We Used To Live Here Part 2
I know I mentioned before that I had gone through a bit of a self destructive streak for a while but I don’t know that the depth of these behaviors settled in, long in the past, until a couple of years ago. It started in grad school when I was trying to square the fact that I came into a grad program with an open heart. I was ready to learn everything and participate fully in a life that I wasn’t able to before because I was wrapped up in the trauma of watching my parent’s marriage implode under the weight of what I saw as a mutual inability to find a way out of the holes they had dug for themselves. My mother, no surprise, was still fighting and is still fighting the mental illness that probably plagued her from the time she was a kid and saw her mother go through the brutal reality of coming out of alcoholism. My dad, well, I think he was so set on being a “good Christian” he couldn’t see the clear path forward that would allow us all to move on with our lives. My own self destructiveness took the form of drinking too much. I would go out with my fellow grad students and we would spend hours at the bar beginning in the afternoon in some cases and drinking well into the night.
When my daughter came along and I was at home with her most of the time or trying to juggle classes and being a parent because that was my issue to figure out since I wasn’t working, I would just wait until my ex came home from work and ate dinner and passed out. Family asleep, I was finally alone and would leave the house and close down the local watering hole with a new group of friends that were theatre artists in town. We went pretty hard and I had so many nights when I would wake up in bed and not remember how I made it home. I would try to piece together the last parts of the previous night and I think, looking back at it now, I was trying to give my ex a reason to leave me without looking like the bad guy. I woke up hungover every day and took care of the baby hoping that at some point my ex would realize what was going on and say something. She never did. I was a reeking mess and not one word about it.

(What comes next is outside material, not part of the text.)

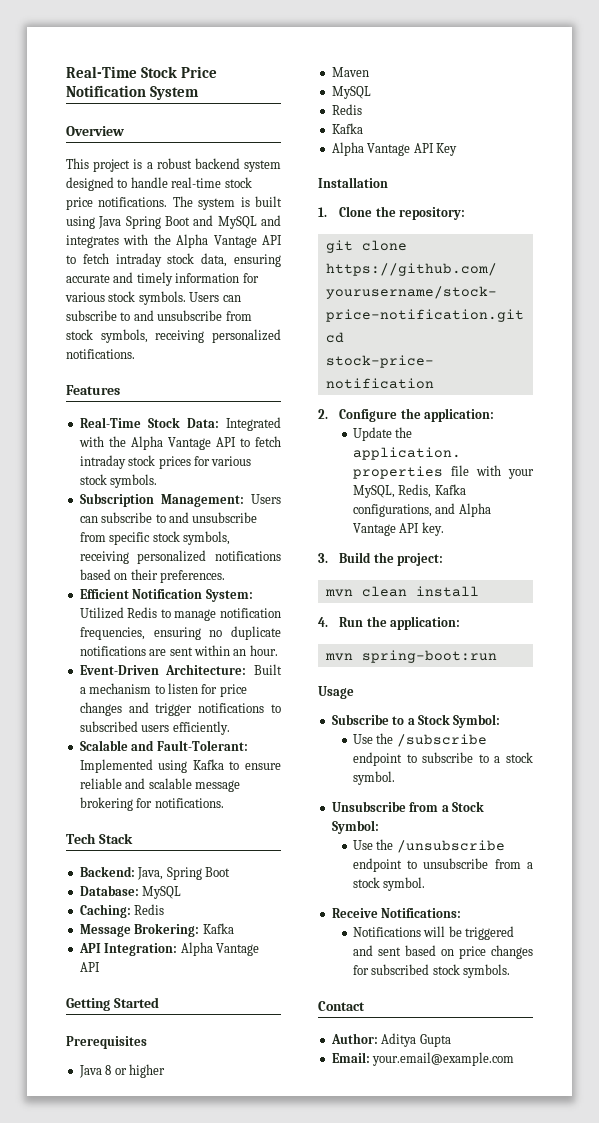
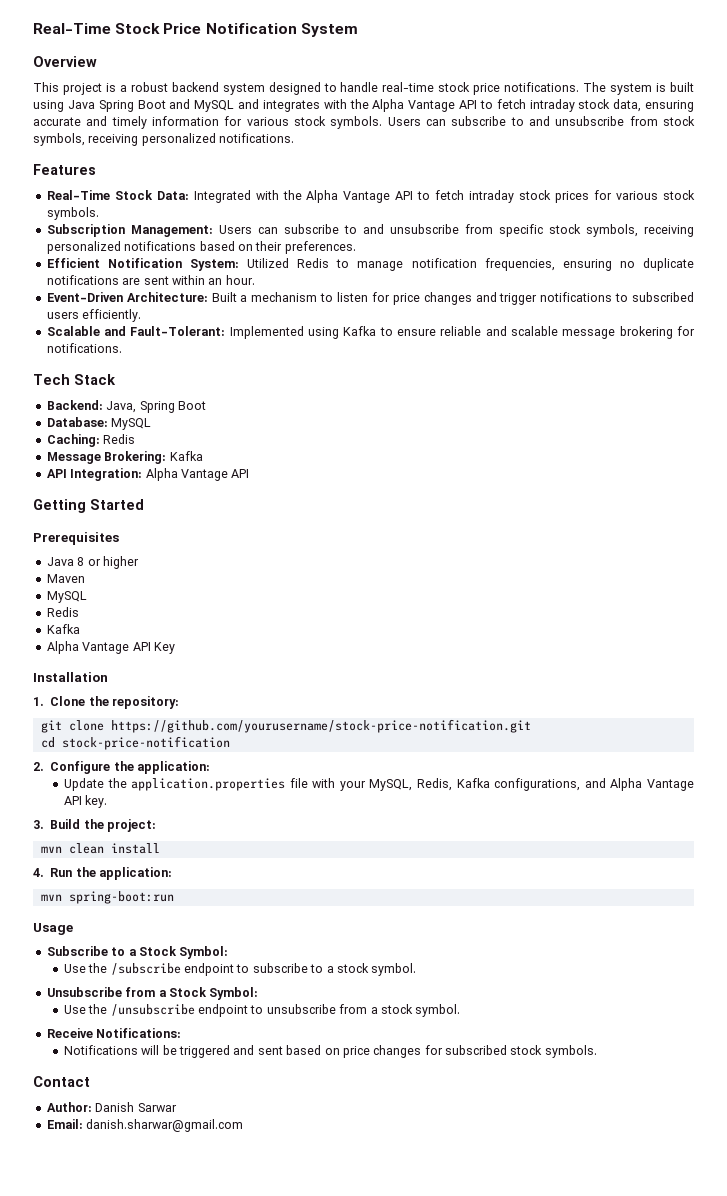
- Author: Aditya Gupta
+ Author: Danish Sarwar
- Email: your.email@example.com
+ Email: danish.sharwar@gmail.com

The summer after our daughter was born, she got a job in Commerce and was gone from Sunday night until Thursday night and I was absolutely alone. It was probably the most alone I’ve ever felt. I lost my identity as a theatre artists, a scholar, a drunk and a human being that summer. We spent another couple of months in Denton and then she got a job in Garland working for the public library so we moved to Plano. I didn’t really have a good reason not to move, I was in school again but could do my student teaching anywhere and “my drinking buddies live here” wasn’t a good excuse. So we moved. I spent most of my time at home again and a couple of nights a week I would drive the 40 minutes to Denton and close down the bar and drive home, just further this time. As many times as I should have been pulled over and arrested, I never was. I always had some way of flying under the radar and figured if I could operate my manual transmission vehicle that I was ok to drive.
I made it until the summer and moved in with my dad and step mother. I had reached a point where I felt so much like a housekeeper and platonic roommate that I couldn’t take another minute of it. I was translating my daughter’s speech for my ex because she didn’t spend enough time with either of us to fully understand what our cries meant. This isn’t meant as a blaming post, I take full responsibility for not being straightforward with where I was and she was just trying to provide the best that she could for our family.
Saturday as I drove the streets I hadn’t driven in almost 10 years, these are the things that came back to me. I never want to be in that place again, mentally or physically, where my only escape is breaking down my body and mind. I don’t want to ever feel like I need to escape my everyday again.